Une décennie plus tard, l’un de ses lecteurs, Michel Foucault, à la fin de Les mots et les choses, trouva une manière encore plus simple de congédier le problème de l’humanisme : la question de l’homme n’est pas « le plus vieux problème qui se soit posé au savoir humain », mais « une invention dont l’archéologie de notre pensée montre aisément la date récente ». Ce qui l’autorisait à cette déclaration, pensait-il, est le fait que les « sciences humaines » sont récentes et que la question « anthropologique » ne date que du siècle précédent, à partir de la question de Kant : « Qu’est-ce que l’homme ? ». Foucault, dans un superbe non sequitur, suppose que, parce que le discours sur l’homme dans les sciences humaines est récent, la question philosophique de la nature de l’homme a disparu.
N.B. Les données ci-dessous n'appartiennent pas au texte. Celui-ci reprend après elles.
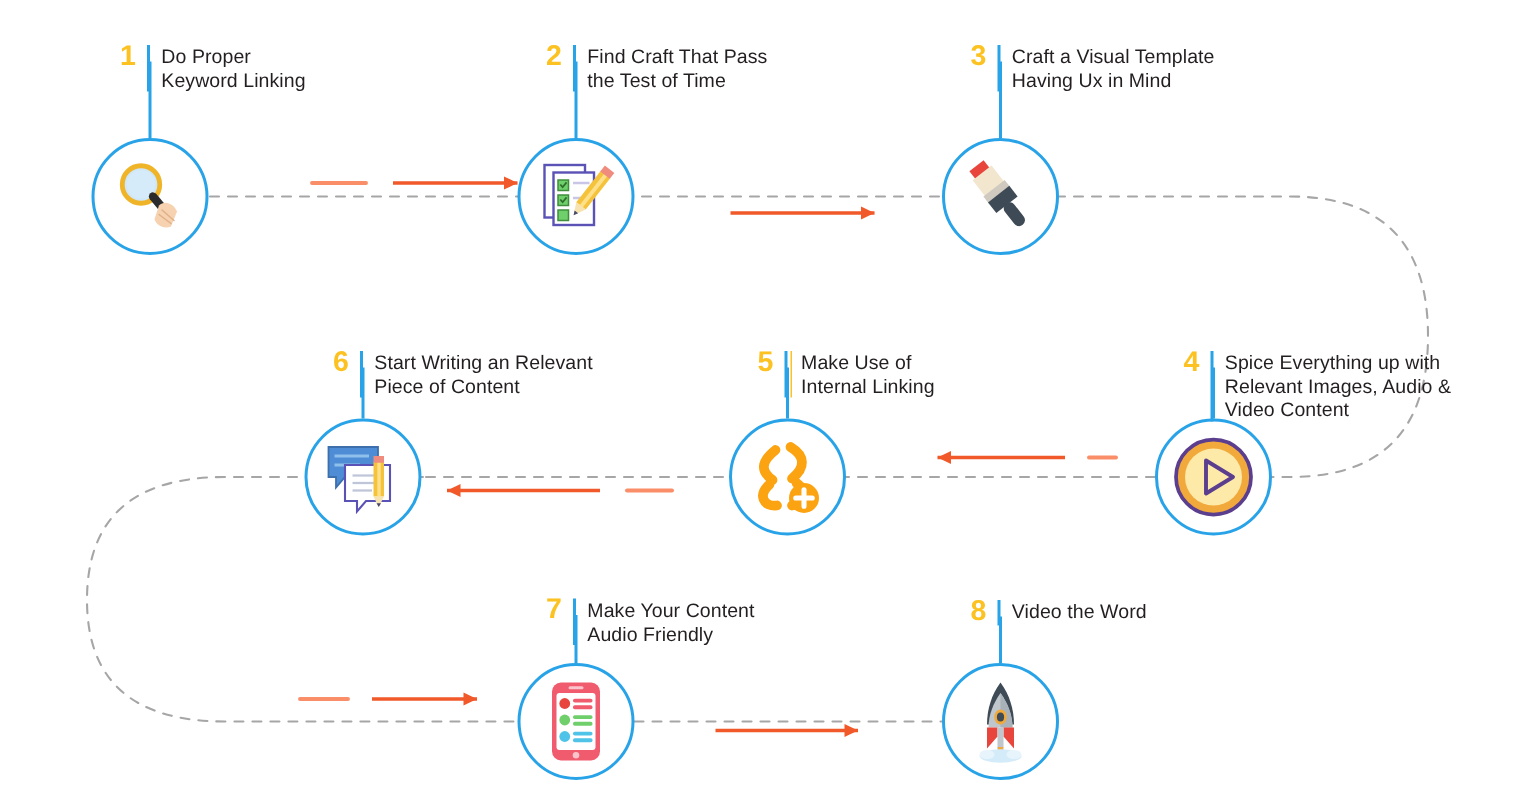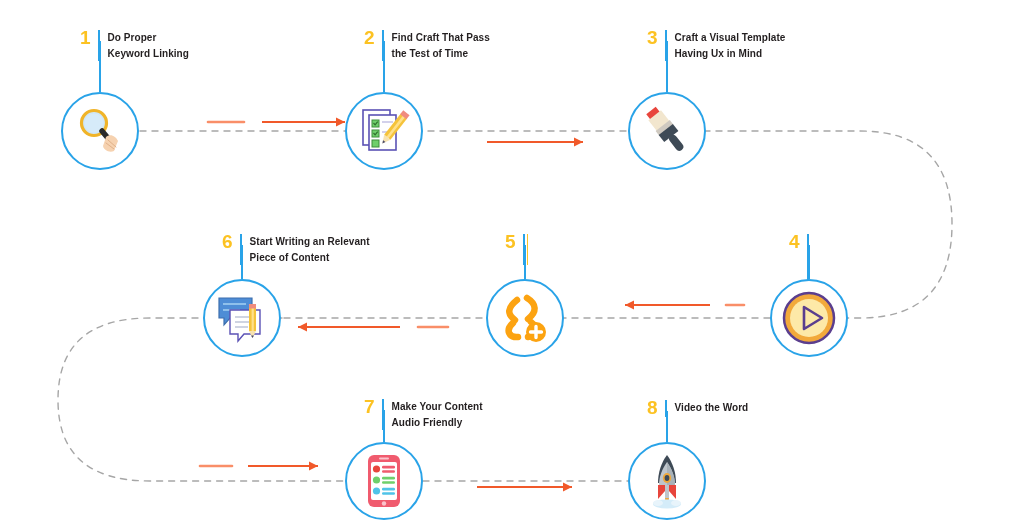--- a/index.html
+++ b/index.html
@@ -76,8 +76,8 @@
     width: 1.5px;
   }
   .cap {
-    font-size: 10px;
-    font-weight: bold;
+    font-size: 13px;
+    font-weight: normal;
     color: #231F20;
     line-height: 15.5px;
     letter-spacing: 0.05px;

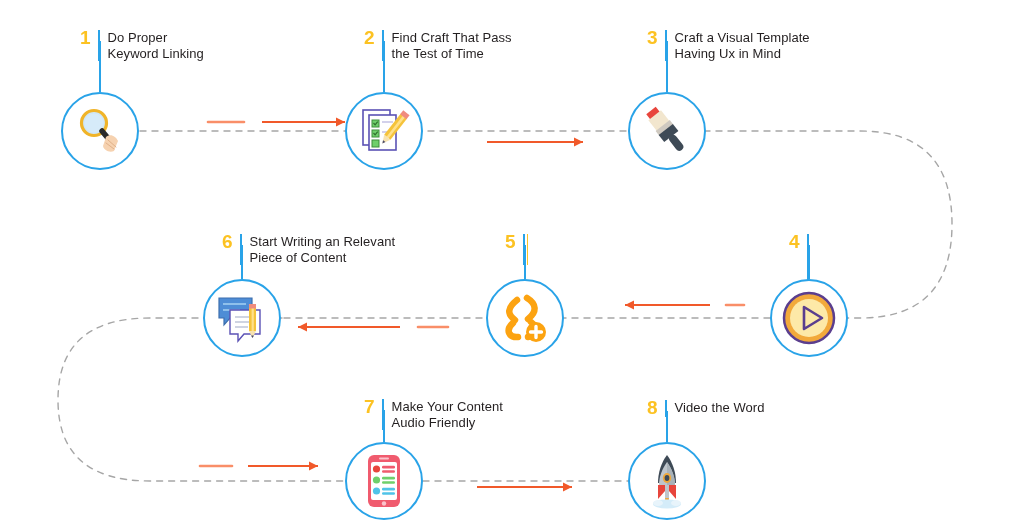--- a/index.html
+++ b/index.html
@@ -318,6 +318,10 @@
       <span class="num">5</span>
       <span class="divider" style="height: 31px;"></span>
       <span class="divider gold" style="height: 31px; margin-left: -6px; margin-right: 6px;"></span>
+      <div>
+        <div class="cap">Make Use of</div>
+        <div class="cap">Internal Linking</div>
+      </div>
     </div>
     <div class="label" style="left: 222px; top: 234px; position: absolute;">
       <span class="num">6</span>

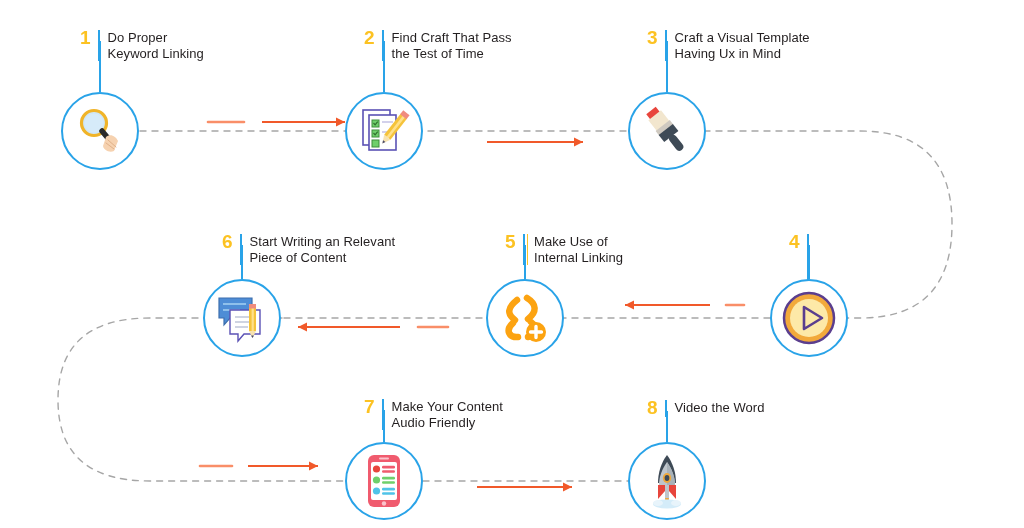--- a/index.html
+++ b/index.html
@@ -313,6 +313,11 @@
     <div class="label" style="left: 789px; top: 234px; position: absolute;">
       <span class="num">4</span>
       <span class="divider" style="height: 47px;"></span>
+      <div>
+        <div class="cap">Spice Everything up with</div>
+        <div class="cap">Relevant Images, Audio &amp;</div>
+        <div class="cap">Video Content</div>
+      </div>
     </div>
     <div class="label" style="left: 505px; top: 234px; position: absolute;">
       <span class="num">5</span>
Tout dans la suite le dément.
Lévi-Strauss, note Hartog, semble rejoindre Foucault, mais, quand il prône un « humanisme généralisé » qui inclut les sociétés dites primitives, il retrouve cette question, tout comme Philippe Descola, qui entend dépasser les partages nature/culture et humain/non-humain, en incluant la nature dans son anthropologie. Est-ce, comme il le soutient, une forme de naturalisme ? Comme le remarque Hartog, Descola a un bien curieux usage du terme « naturalisme ». Car le fait de décrire un univers de sociétés qui placent l’homme au milieu des animaux et qui n’ont jamais pensé que les frontières de l’humanité s’arrêtent à l’espèce humaine ne fait pas un naturalisme : le naturalisme est la thèse selon laquelle toutes les explications sont des explications causales et toutes les entités sont des entités naturelles au sens où les sciences de la nature les comprennent. Descola, quand il parle de « mondes » (idée reprise par Bruno Latour), est plutôt un pluraliste relativiste assez mou, et pas un moniste matérialiste au laser neuronal entre les dents, comme Jean-Pierre Changeux. Avec ce dernier, on est aussi dans la confusion avec son thème de l’homme « neuronal » : même si l’essence de l’homme comme être naturel et comme animal est d’être son cerveau et le produit de l’évolution, cela signifie-t-il que son essence comme être culturel et social est neuronale ? Mais si l’on se place à l’autre extrême, celui du culturalisme radical, cela n’implique pas que, comme le dit Simone de Beauvoir (reprenant Érasme, comme le note malicieusement Hartog), que l’on devient homme comme on devient femme, par un tour social.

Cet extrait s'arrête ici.